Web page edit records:
━━━━━━━━

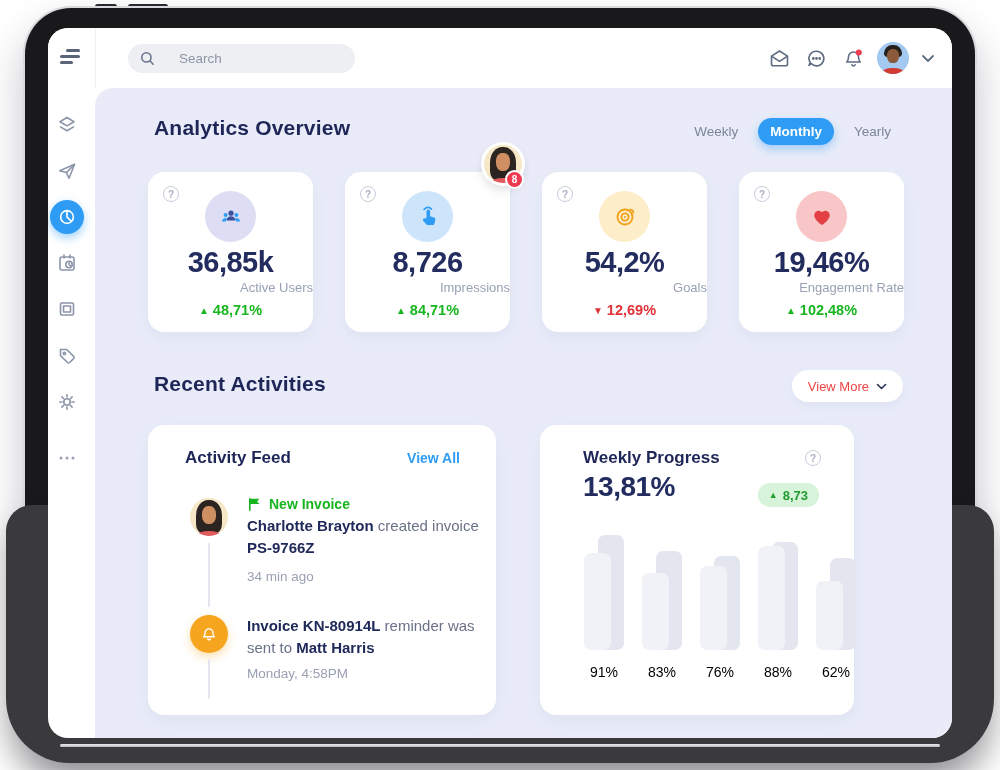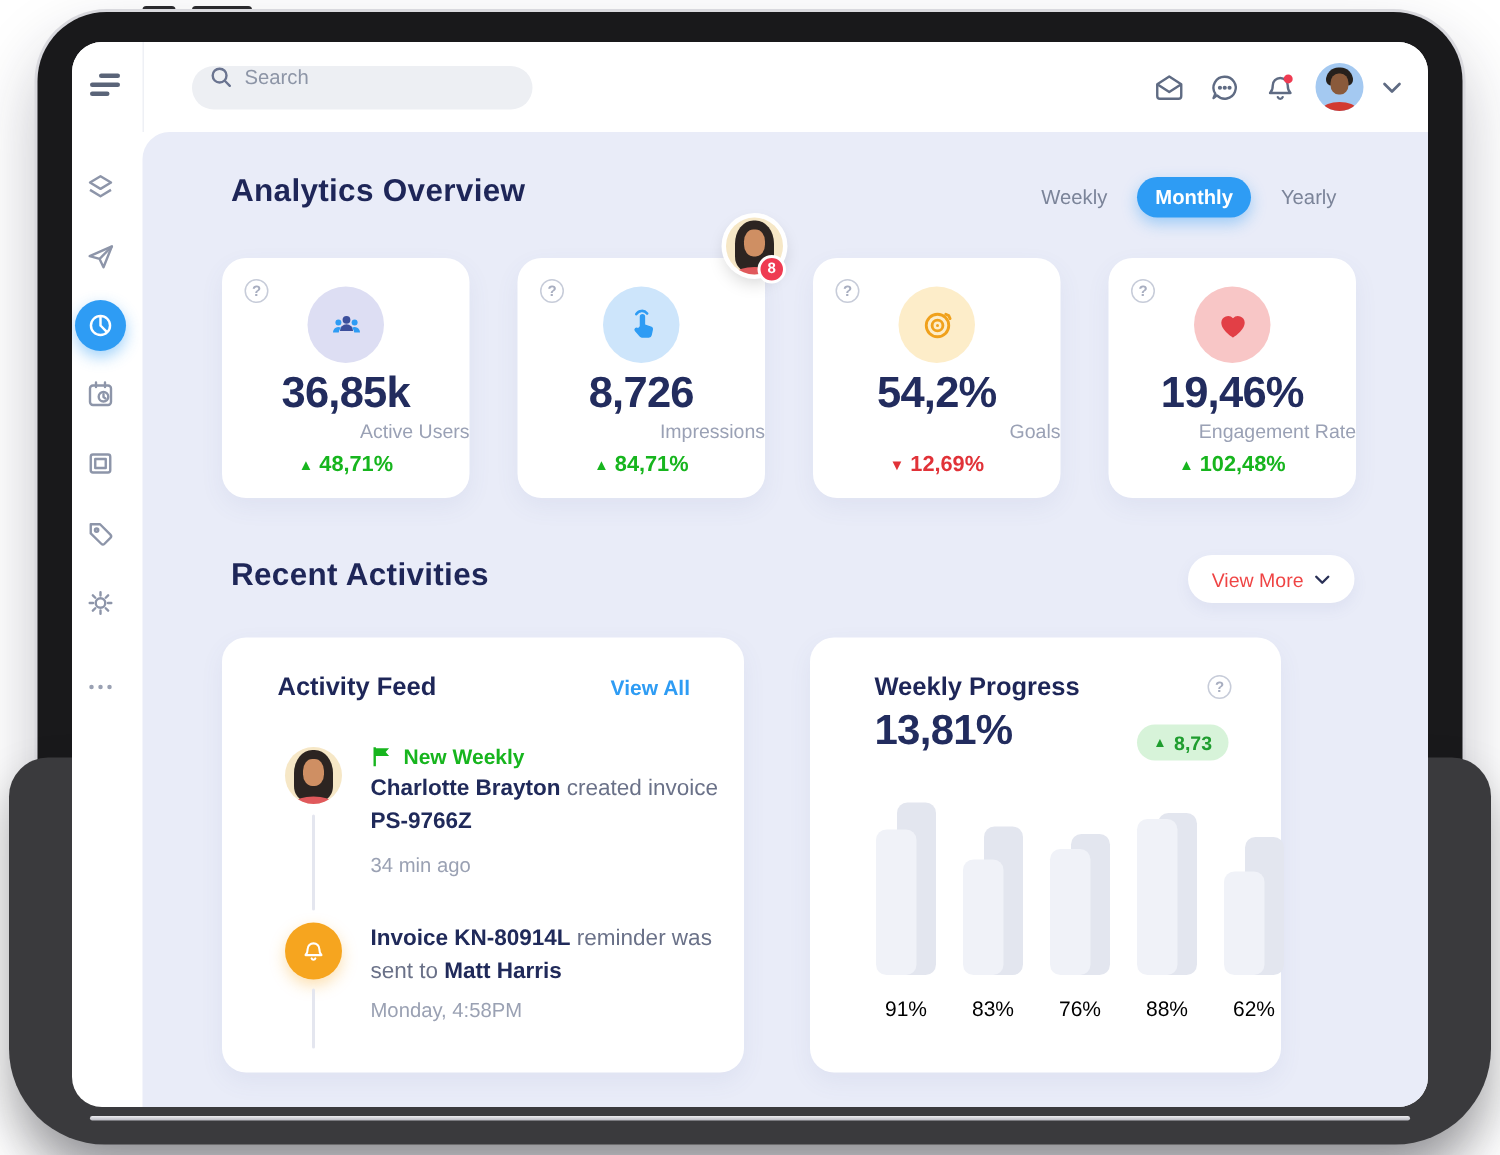--- a/index.html
+++ b/index.html
@@ -27,7 +27,7 @@
   .hamburger i:nth-child(2){ left:0; top:6px; width:20px; }
   .hamburger i:nth-child(3){ left:0; top:12px; width:13px; }
   .search { position:absolute; left:80px; top:16px; width:227px; height:29px;
-    background:#edeff3; border-radius:15px; display:flex; align-items:flex-start; padding:0 12px; gap:8px; }
+    background:#edeff3; border-radius:15px; display:flex; align-items:center; padding:0 12px; gap:24px; }
   .search input { border:0; outline:0; background:transparent; font-size:13.5px; color:#55607a; width:170px;
     font-family:"Liberation Sans", sans-serif; }
   .search input::placeholder { color:#8d95a6; }

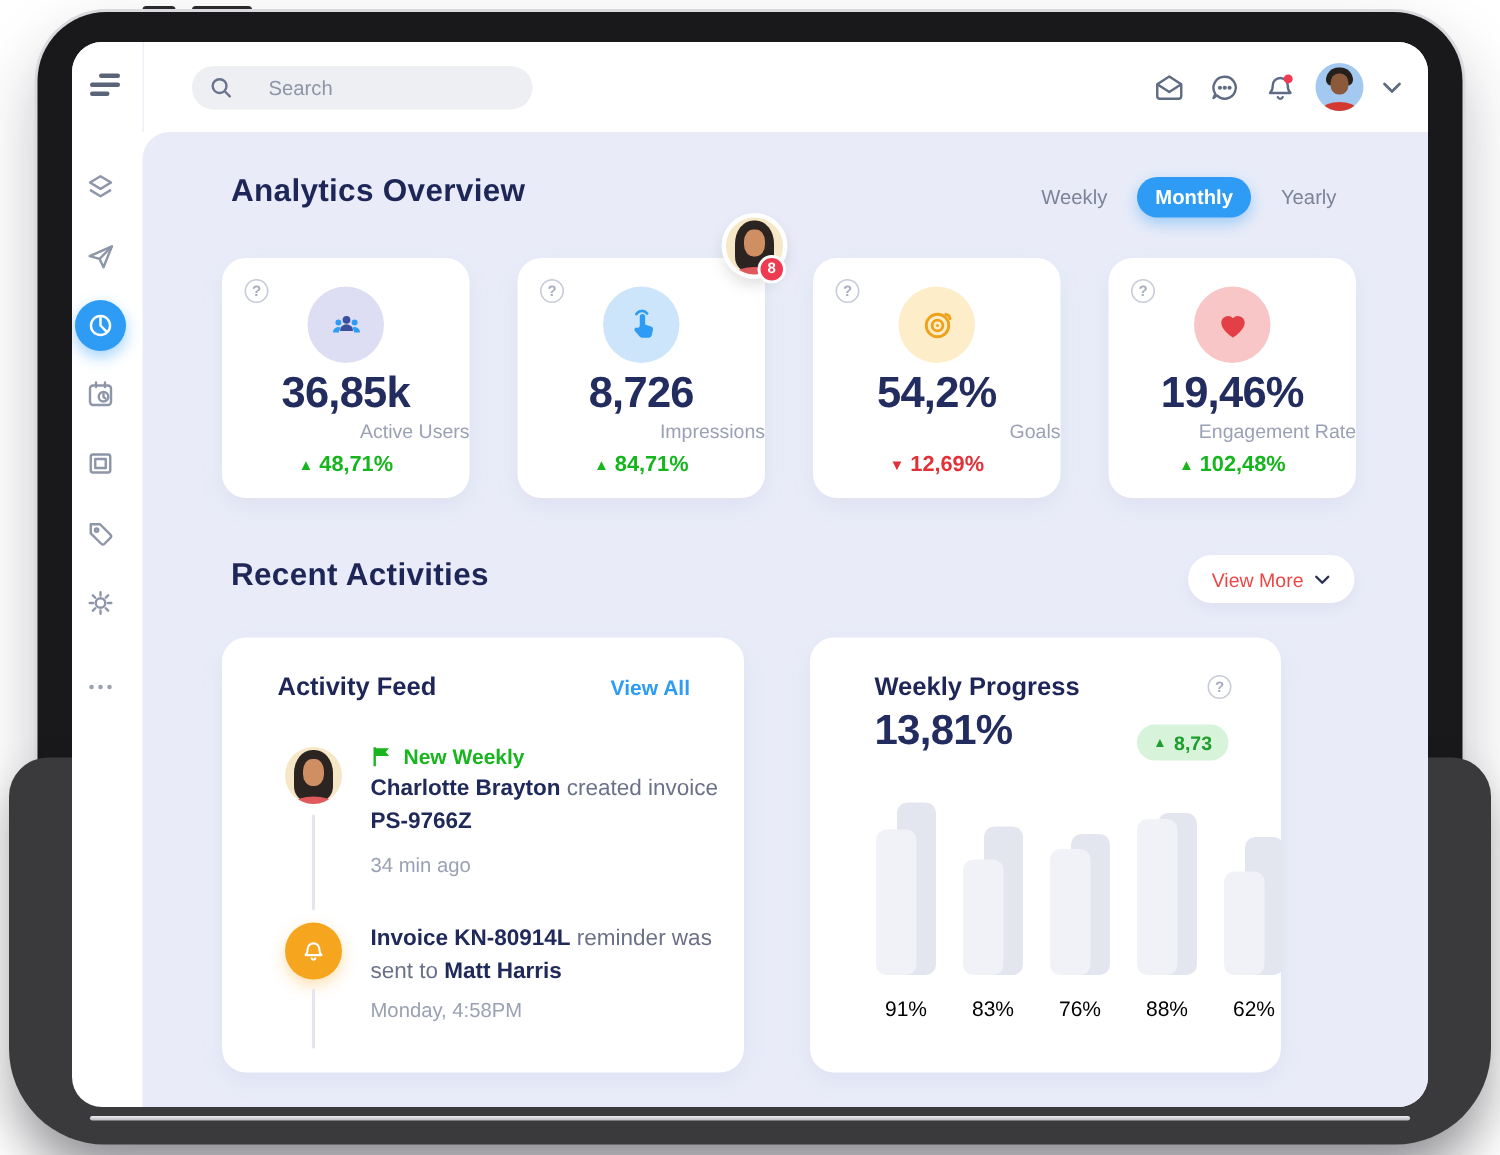--- a/index.html
+++ b/index.html
@@ -354,7 +354,7 @@
         <svg width="14" height="15" viewBox="0 0 14 15" fill="#17b51e">
           <path d="M2 1.2h1.6v12.6H2zM3.6 1.8h8.8l-2.3 2.6 2.3 2.6H3.6z"></path>
           </svg>
-        <span>New Weekly</span>
+        <span>New Invoice</span>
       </div>
       <div class="feed-text" style="top:90px;width:245px">
         <b>Charlotte Brayton</b><span> created invoice </span><b>PS-9766Z</b>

━━━━━━━━

Task requirements
The records are to be duplicated in full and exactly, with images left out.

Worked solution
--- a/index.html
+++ b/index.html
@@ -27,7 +27,7 @@
   .hamburger i:nth-child(2){ left:0; top:6px; width:20px; }
   .hamburger i:nth-child(3){ left:0; top:12px; width:13px; }
   .search { position:absolute; left:80px; top:16px; width:227px; height:29px;
-    background:#edeff3; border-radius:15px; display:flex; align-items:flex-start; padding:0 12px; gap:8px; }
+    background:#edeff3; border-radius:15px; display:flex; align-items:center; padding:0 12px; gap:24px; }
   .search input { border:0; outline:0; background:transparent; font-size:13.5px; color:#55607a; width:170px;
     font-family:"Liberation Sans", sans-serif; }
   .search input::placeholder { color:#8d95a6; }

--- a/index.html
+++ b/index.html
@@ -354,7 +354,7 @@
         <svg width="14" height="15" viewBox="0 0 14 15" fill="#17b51e">
           <path d="M2 1.2h1.6v12.6H2zM3.6 1.8h8.8l-2.3 2.6 2.3 2.6H3.6z"></path>
           </svg>
-        <span>New Weekly</span>
+        <span>New Invoice</span>
       </div>
       <div class="feed-text" style="top:90px;width:245px">
         <b>Charlotte Brayton</b><span> created invoice </span><b>PS-9766Z</b>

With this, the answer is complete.